§ ACTIVITY: Nothing outside the range is wanted. Repeat exactly the lines below from the one with "[870,769,1011,792] pull-request. ->" through the one with "[140,472,290,489] our suggestion".

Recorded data

=== Begin Enclosure ===

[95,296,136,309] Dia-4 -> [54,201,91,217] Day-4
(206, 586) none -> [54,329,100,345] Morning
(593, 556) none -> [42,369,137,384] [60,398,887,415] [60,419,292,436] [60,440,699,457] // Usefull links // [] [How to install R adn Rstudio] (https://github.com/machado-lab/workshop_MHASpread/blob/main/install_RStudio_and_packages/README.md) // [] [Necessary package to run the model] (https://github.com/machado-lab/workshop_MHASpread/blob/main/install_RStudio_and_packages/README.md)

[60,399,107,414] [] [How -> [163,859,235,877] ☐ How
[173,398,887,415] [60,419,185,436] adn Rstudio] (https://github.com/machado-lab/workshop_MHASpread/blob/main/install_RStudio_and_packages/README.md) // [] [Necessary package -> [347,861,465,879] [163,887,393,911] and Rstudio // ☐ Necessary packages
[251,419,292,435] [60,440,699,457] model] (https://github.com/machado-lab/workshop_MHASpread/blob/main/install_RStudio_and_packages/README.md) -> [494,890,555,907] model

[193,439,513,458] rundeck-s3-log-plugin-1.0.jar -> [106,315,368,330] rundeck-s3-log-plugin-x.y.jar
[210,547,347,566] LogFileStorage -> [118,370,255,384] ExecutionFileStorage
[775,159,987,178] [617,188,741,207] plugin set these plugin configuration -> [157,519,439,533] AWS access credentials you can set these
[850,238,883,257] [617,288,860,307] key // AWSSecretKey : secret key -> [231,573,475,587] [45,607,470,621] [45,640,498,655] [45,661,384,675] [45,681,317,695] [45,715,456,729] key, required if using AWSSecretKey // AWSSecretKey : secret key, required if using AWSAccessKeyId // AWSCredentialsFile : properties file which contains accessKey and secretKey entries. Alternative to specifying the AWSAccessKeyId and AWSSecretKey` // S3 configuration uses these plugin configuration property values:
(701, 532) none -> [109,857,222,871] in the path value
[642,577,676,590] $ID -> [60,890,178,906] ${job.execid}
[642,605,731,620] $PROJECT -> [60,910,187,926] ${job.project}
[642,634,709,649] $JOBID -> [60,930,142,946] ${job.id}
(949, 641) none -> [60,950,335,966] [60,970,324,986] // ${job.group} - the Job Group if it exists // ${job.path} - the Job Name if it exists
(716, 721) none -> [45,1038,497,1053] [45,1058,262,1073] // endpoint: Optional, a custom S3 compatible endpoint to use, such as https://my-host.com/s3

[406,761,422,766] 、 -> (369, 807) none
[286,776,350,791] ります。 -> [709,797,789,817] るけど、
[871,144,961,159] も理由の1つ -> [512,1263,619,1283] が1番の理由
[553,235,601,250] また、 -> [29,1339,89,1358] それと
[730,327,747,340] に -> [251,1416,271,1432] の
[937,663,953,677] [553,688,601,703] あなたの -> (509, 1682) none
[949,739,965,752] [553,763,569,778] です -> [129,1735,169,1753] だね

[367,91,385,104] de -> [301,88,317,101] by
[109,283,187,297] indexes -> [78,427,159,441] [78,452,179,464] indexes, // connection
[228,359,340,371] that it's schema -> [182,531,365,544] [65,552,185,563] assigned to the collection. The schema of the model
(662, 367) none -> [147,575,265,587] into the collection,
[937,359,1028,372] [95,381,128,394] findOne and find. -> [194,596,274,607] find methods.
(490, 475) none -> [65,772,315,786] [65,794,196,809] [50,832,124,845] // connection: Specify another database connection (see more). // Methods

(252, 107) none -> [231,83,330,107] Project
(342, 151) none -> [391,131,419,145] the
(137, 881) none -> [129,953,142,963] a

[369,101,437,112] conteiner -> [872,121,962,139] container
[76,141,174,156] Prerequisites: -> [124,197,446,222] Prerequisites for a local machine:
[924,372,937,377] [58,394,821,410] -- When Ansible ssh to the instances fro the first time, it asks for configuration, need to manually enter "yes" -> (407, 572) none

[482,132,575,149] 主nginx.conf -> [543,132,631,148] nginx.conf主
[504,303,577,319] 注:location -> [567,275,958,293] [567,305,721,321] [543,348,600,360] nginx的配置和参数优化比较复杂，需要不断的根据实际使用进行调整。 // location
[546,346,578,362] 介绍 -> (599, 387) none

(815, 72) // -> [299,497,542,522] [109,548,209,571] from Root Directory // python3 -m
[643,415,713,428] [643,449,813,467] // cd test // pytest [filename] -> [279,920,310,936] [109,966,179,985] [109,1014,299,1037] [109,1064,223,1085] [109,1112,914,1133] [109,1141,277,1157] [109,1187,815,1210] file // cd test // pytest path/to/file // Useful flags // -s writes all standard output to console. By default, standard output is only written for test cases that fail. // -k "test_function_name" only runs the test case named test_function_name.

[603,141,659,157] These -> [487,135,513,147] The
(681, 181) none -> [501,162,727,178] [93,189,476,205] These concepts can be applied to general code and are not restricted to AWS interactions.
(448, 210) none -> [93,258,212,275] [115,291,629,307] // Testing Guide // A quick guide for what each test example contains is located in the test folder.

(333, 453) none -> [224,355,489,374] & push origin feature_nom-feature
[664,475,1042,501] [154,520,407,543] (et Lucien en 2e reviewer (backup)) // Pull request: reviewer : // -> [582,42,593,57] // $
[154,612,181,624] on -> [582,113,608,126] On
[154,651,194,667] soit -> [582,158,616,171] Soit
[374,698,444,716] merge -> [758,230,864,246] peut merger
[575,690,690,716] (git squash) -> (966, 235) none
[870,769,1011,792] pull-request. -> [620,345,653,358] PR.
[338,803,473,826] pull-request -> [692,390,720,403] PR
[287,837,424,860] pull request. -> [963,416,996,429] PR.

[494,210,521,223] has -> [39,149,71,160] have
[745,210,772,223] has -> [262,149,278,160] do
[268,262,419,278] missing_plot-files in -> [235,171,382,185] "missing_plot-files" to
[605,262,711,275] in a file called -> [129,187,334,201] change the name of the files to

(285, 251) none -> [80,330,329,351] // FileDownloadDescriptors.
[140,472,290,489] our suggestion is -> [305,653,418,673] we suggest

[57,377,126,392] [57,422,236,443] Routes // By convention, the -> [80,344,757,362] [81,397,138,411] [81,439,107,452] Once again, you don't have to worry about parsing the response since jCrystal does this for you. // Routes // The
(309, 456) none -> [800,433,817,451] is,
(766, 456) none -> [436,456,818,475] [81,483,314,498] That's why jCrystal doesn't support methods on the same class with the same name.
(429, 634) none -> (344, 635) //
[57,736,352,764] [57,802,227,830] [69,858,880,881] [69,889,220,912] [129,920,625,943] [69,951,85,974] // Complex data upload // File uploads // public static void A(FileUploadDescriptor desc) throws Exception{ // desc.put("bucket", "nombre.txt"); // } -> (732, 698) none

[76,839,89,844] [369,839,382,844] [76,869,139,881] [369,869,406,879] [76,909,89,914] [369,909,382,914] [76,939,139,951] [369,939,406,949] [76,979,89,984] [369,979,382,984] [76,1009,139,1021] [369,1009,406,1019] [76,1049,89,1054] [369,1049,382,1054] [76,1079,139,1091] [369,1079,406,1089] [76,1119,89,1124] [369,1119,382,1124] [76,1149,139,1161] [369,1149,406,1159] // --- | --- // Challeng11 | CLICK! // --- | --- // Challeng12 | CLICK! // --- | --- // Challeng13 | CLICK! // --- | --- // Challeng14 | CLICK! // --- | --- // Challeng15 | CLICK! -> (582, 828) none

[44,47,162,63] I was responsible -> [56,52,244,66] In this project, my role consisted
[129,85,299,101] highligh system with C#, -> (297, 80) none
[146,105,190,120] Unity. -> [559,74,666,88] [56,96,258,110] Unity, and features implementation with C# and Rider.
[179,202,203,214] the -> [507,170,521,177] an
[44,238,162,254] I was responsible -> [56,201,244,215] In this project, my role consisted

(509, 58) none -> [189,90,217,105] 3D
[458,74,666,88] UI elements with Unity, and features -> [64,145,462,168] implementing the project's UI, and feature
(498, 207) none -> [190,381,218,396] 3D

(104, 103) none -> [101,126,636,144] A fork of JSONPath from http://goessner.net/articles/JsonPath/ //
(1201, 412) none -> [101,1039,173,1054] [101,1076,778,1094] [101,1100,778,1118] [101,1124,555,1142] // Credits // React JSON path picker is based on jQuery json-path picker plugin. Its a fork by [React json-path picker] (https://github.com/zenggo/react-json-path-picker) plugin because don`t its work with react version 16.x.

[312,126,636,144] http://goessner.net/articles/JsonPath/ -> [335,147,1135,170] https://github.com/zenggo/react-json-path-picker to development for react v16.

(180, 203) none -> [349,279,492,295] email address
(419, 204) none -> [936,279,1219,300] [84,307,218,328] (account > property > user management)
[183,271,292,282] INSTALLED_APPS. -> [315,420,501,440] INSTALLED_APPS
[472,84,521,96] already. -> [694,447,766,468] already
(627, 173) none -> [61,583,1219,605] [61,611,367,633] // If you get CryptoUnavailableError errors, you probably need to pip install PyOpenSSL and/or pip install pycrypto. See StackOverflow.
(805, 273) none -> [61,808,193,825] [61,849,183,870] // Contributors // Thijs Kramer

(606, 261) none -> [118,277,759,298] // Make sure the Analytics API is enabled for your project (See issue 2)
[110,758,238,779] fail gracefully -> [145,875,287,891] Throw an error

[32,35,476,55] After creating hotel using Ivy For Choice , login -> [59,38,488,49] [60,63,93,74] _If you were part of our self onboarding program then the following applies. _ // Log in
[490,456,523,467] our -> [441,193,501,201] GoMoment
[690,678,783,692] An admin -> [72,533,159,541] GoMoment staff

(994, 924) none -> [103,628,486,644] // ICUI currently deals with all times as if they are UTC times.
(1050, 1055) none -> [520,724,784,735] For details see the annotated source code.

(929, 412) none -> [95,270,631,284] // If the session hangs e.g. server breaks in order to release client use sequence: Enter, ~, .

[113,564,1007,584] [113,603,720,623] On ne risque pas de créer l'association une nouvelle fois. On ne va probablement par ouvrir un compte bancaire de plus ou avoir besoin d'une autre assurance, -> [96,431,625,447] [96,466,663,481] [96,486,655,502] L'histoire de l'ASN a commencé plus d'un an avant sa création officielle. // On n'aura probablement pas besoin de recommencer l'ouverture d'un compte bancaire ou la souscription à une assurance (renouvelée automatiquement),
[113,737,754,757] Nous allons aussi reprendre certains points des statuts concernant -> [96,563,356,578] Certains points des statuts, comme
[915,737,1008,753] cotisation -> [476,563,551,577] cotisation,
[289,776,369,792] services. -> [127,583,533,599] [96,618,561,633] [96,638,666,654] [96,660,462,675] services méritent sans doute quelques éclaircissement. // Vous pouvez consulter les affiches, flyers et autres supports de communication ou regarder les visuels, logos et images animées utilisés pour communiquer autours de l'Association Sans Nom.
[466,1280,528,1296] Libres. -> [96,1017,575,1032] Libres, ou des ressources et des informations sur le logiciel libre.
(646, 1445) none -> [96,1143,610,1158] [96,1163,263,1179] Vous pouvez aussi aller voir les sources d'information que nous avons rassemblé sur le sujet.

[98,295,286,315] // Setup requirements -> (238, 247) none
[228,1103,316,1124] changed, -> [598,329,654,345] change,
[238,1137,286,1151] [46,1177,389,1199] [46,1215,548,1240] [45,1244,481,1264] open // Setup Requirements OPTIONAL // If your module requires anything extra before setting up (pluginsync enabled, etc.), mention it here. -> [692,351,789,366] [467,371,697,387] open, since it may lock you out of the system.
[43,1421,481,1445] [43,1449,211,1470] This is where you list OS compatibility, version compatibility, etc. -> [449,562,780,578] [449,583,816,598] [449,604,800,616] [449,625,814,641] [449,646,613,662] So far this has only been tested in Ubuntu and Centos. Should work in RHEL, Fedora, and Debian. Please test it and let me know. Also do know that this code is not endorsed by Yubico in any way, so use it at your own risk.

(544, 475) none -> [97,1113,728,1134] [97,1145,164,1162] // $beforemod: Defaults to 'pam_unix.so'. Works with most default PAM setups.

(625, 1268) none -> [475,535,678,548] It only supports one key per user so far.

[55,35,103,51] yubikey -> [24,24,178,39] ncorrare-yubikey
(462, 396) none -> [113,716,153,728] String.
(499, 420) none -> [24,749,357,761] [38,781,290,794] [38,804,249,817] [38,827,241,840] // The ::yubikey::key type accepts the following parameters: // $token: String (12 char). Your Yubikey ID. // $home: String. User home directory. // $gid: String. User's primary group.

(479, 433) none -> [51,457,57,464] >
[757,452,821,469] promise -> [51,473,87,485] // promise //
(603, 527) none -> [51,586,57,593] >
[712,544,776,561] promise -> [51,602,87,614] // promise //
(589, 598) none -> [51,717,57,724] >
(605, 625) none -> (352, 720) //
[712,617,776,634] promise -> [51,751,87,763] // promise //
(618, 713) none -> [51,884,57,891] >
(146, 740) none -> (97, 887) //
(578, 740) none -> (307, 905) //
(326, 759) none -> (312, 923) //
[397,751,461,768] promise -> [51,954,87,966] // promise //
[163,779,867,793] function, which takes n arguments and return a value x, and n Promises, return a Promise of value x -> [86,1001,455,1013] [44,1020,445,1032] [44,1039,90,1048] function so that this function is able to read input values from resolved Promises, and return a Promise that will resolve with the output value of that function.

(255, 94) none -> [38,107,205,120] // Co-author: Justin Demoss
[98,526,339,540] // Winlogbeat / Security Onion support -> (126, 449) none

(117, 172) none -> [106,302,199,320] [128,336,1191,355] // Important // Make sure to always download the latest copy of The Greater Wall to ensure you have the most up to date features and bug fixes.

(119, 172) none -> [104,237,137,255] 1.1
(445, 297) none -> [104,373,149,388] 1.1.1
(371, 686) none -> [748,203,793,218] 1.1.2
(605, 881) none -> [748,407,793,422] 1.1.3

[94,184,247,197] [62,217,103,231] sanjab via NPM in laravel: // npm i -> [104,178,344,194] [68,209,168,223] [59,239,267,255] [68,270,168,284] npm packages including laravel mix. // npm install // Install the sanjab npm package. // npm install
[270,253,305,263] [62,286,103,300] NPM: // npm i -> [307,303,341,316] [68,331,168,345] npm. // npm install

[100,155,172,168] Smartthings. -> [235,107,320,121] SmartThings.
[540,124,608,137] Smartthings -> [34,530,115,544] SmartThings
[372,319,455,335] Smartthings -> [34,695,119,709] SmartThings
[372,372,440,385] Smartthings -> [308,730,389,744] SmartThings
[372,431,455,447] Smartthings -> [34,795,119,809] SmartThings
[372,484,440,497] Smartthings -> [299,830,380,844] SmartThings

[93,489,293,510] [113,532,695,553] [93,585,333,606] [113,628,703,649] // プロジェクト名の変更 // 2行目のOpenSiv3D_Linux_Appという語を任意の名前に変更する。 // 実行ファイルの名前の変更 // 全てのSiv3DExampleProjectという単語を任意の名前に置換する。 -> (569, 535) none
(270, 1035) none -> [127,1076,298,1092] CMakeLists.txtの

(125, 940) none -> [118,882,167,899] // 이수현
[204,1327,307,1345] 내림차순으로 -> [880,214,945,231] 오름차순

=== End Enclosure ===

§ ANSWER AREA:
[870,769,1011,792] pull-request. -> [620,345,653,358] PR.
[338,803,473,826] pull-request -> [692,390,720,403] PR
[287,837,424,860] pull request. -> [963,416,996,429] PR.

[494,210,521,223] has -> [39,149,71,160] have
[745,210,772,223] has -> [262,149,278,160] do
[268,262,419,278] missing_plot-files in -> [235,171,382,185] "missing_plot-files" to
[605,262,711,275] in a file called -> [129,187,334,201] change the name of the files to

(285, 251) none -> [80,330,329,351] // FileDownloadDescriptors.
[140,472,290,489] our suggestion is -> [305,653,418,673] we suggest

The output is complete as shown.